* [Your assignment] If a record holds a picture, please leave the picture out and copy the rest of the record exactly.
Data Start Marker
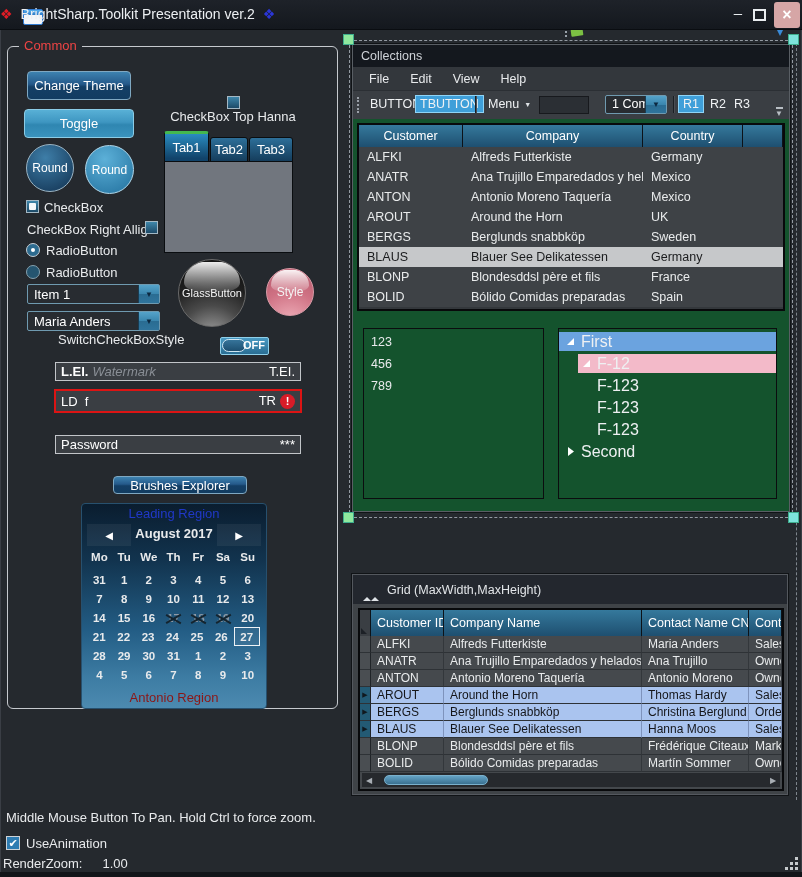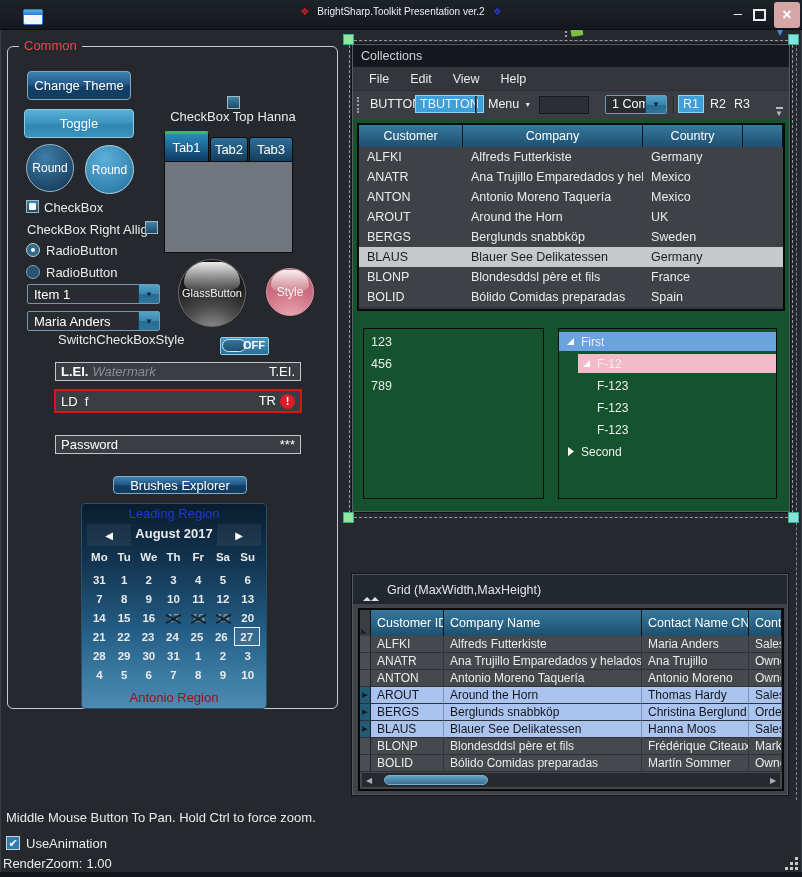--- a/index.html
+++ b/index.html
@@ -10,22 +10,22 @@
 .abs{position:absolute}
 .flexc{display:flex;align-items:center;justify-content:center}
 
 
 [data-name="title-bar"]{position:absolute;left:0;top:0;width:802px;height:30px;
   background:linear-gradient(#1e2229,#14181e);border-bottom:1px solid #0a0d11;z-index:9}
 [data-name="app-icon"]{position:absolute;left:23px;top:9px;width:20px;height:16px;
   background:#f2f6fa;border:1px solid #2f7ad0;border-radius:2px}
 [data-name="app-icon"]::before{content:"";position:absolute;left:0;top:0;right:0;height:5px;
   background:linear-gradient(#56b0ee,#2a7ac8)}
-[data-name="window-title"]{position:absolute;left:0;right:0;top:6px;text-align:center;
-  font-size:10px;color:#eceff2}
+[data-name="window-title"]{position:absolute;left:0;right:0;top:6px;
+  font-size:14px;color:#eceff2}
 [data-name="red-diamond-icon"]{color:#e01d26;margin-right:8px}
 [data-name="blue-diamond-icon"]{color:#2b36d8;margin-left:8px}
 [data-name="minimize-button"]{position:absolute;left:729px;top:4px;width:18px;height:20px;
   text-align:center;color:#e8ecef;font-size:15px;line-height:18px}
 [data-name="maximize-button"]{position:absolute;left:753px;top:9px;width:13px;height:12px;
   border:2px solid #e8ecef}
 [data-name="close-button"]{position:absolute;left:774px;top:2px;width:26px;height:26px;
   background:#d6a6a6;border-radius:3px;color:#fff;font-size:16px;font-weight:bold;
   text-align:center;line-height:25px}
 
@@ -199,21 +199,21 @@
 .dg1-header .dg1-c0,.dg1-header .dg1-c1,.dg1-header .dg1-c2{padding-left:0}
 .dg1-cell{overflow:hidden;white-space:nowrap}
 
 
 [data-name="listbox"]{position:absolute;left:10px;top:283px;width:181px;height:171px;
   border:1px solid #0b0d0f;padding-top:2px}
 .lb-item{height:22px;line-height:22px;padding-left:7px;font-size:12.5px}
 [data-name="treeview"]{position:absolute;left:205px;top:283px;width:219px;height:171px;
   border:1px solid #0b0d0f}
 .tree-row{position:absolute;right:0;height:19px;display:flex;align-items:center;
-  font-size:12px;color:#eef0f2}
+  font-size:16px;color:#eef0f2}
 [data-name="tree-item-first"]{left:0;top:3px;background:#6ba3df}
 [data-name="tree-item-f12"]{left:19px;top:25px;background:#f3bac9}
 .tree-leaf{left:0;padding-left:38px}
 [data-name="tree-item-second"]{left:0;top:113px}
 .exp{margin:0 6px 0 7px;display:flex}
 [data-name="tree-item-f12"] .exp{margin-left:4px}
 
 
 [data-name="grid-window"]{position:absolute;left:352px;top:574px;width:436px;height:221px;
   background:#3f4347;border:1px solid #54585e;box-shadow:0 0 0 1px #101316}
@@ -247,21 +247,21 @@
   border-radius:5px;background:linear-gradient(180deg,#63a2c4,#3a7191);
   border:1px solid #7ab0cc}
 
 
 [data-name="pan-hint"]{position:absolute;left:6px;top:810px}
 [data-name="use-animation-checkbox"]{position:absolute;left:6px;top:836px;width:14px;
   height:14px;background:#2e7cb2;border:1px solid #ccd2d7;color:#fff;font-size:11px;
   text-align:center;line-height:13px}
 [data-name="use-animation-label"]{position:absolute;left:26px;top:836px}
 [data-name="render-zoom"]{position:absolute;left:3px;top:856px}
-[data-name="render-zoom"] .v{margin-left:4px}
+[data-name="render-zoom"] .v{margin-left:20px}
 [data-name="resize-grip-icon"]{position:absolute;left:785px;top:857px;width:3px;height:3px;
   box-shadow:10px 0 #c6cacd,10px 5px #c6cacd,10px 10px #c6cacd,5px 5px #c6cacd,
   5px 10px #c6cacd,0 10px #c6cacd}
 [data-name="bottom-strip"]{position:absolute;left:0;right:0;bottom:0;height:5px;background:#121519}
 
 
 [data-name="selection-rect"]{position:absolute;left:349px;top:40px;width:444px;height:478px;
   border:1px dashed #939aa2;pointer-events:none;z-index:4}
 .handle{position:absolute;width:11px;height:11px;z-index:6;border:1px solid #3fae8e}
 [data-name="selection-handle-tl"]{left:343px;top:34px;background:#8fe89e}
Data End Marker
* [Reply to the task]
--- a/index.html
+++ b/index.html
@@ -10,22 +10,22 @@
 .abs{position:absolute}
 .flexc{display:flex;align-items:center;justify-content:center}
 
 
 [data-name="title-bar"]{position:absolute;left:0;top:0;width:802px;height:30px;
   background:linear-gradient(#1e2229,#14181e);border-bottom:1px solid #0a0d11;z-index:9}
 [data-name="app-icon"]{position:absolute;left:23px;top:9px;width:20px;height:16px;
   background:#f2f6fa;border:1px solid #2f7ad0;border-radius:2px}
 [data-name="app-icon"]::before{content:"";position:absolute;left:0;top:0;right:0;height:5px;
   background:linear-gradient(#56b0ee,#2a7ac8)}
-[data-name="window-title"]{position:absolute;left:0;right:0;top:6px;text-align:center;
-  font-size:10px;color:#eceff2}
+[data-name="window-title"]{position:absolute;left:0;right:0;top:6px;
+  font-size:14px;color:#eceff2}
 [data-name="red-diamond-icon"]{color:#e01d26;margin-right:8px}
 [data-name="blue-diamond-icon"]{color:#2b36d8;margin-left:8px}
 [data-name="minimize-button"]{position:absolute;left:729px;top:4px;width:18px;height:20px;
   text-align:center;color:#e8ecef;font-size:15px;line-height:18px}
 [data-name="maximize-button"]{position:absolute;left:753px;top:9px;width:13px;height:12px;
   border:2px solid #e8ecef}
 [data-name="close-button"]{position:absolute;left:774px;top:2px;width:26px;height:26px;
   background:#d6a6a6;border-radius:3px;color:#fff;font-size:16px;font-weight:bold;
   text-align:center;line-height:25px}
 
@@ -199,21 +199,21 @@
 .dg1-header .dg1-c0,.dg1-header .dg1-c1,.dg1-header .dg1-c2{padding-left:0}
 .dg1-cell{overflow:hidden;white-space:nowrap}
 
 
 [data-name="listbox"]{position:absolute;left:10px;top:283px;width:181px;height:171px;
   border:1px solid #0b0d0f;padding-top:2px}
 .lb-item{height:22px;line-height:22px;padding-left:7px;font-size:12.5px}
 [data-name="treeview"]{position:absolute;left:205px;top:283px;width:219px;height:171px;
   border:1px solid #0b0d0f}
 .tree-row{position:absolute;right:0;height:19px;display:flex;align-items:center;
-  font-size:12px;color:#eef0f2}
+  font-size:16px;color:#eef0f2}
 [data-name="tree-item-first"]{left:0;top:3px;background:#6ba3df}
 [data-name="tree-item-f12"]{left:19px;top:25px;background:#f3bac9}
 .tree-leaf{left:0;padding-left:38px}
 [data-name="tree-item-second"]{left:0;top:113px}
 .exp{margin:0 6px 0 7px;display:flex}
 [data-name="tree-item-f12"] .exp{margin-left:4px}
 
 
 [data-name="grid-window"]{position:absolute;left:352px;top:574px;width:436px;height:221px;
   background:#3f4347;border:1px solid #54585e;box-shadow:0 0 0 1px #101316}
@@ -247,21 +247,21 @@
   border-radius:5px;background:linear-gradient(180deg,#63a2c4,#3a7191);
   border:1px solid #7ab0cc}
 
 
 [data-name="pan-hint"]{position:absolute;left:6px;top:810px}
 [data-name="use-animation-checkbox"]{position:absolute;left:6px;top:836px;width:14px;
   height:14px;background:#2e7cb2;border:1px solid #ccd2d7;color:#fff;font-size:11px;
   text-align:center;line-height:13px}
 [data-name="use-animation-label"]{position:absolute;left:26px;top:836px}
 [data-name="render-zoom"]{position:absolute;left:3px;top:856px}
-[data-name="render-zoom"] .v{margin-left:4px}
+[data-name="render-zoom"] .v{margin-left:20px}
 [data-name="resize-grip-icon"]{position:absolute;left:785px;top:857px;width:3px;height:3px;
   box-shadow:10px 0 #c6cacd,10px 5px #c6cacd,10px 10px #c6cacd,5px 5px #c6cacd,
   5px 10px #c6cacd,0 10px #c6cacd}
 [data-name="bottom-strip"]{position:absolute;left:0;right:0;bottom:0;height:5px;background:#121519}
 
 
 [data-name="selection-rect"]{position:absolute;left:349px;top:40px;width:444px;height:478px;
   border:1px dashed #939aa2;pointer-events:none;z-index:4}
 .handle{position:absolute;width:11px;height:11px;z-index:6;border:1px solid #3fae8e}
 [data-name="selection-handle-tl"]{left:343px;top:34px;background:#8fe89e}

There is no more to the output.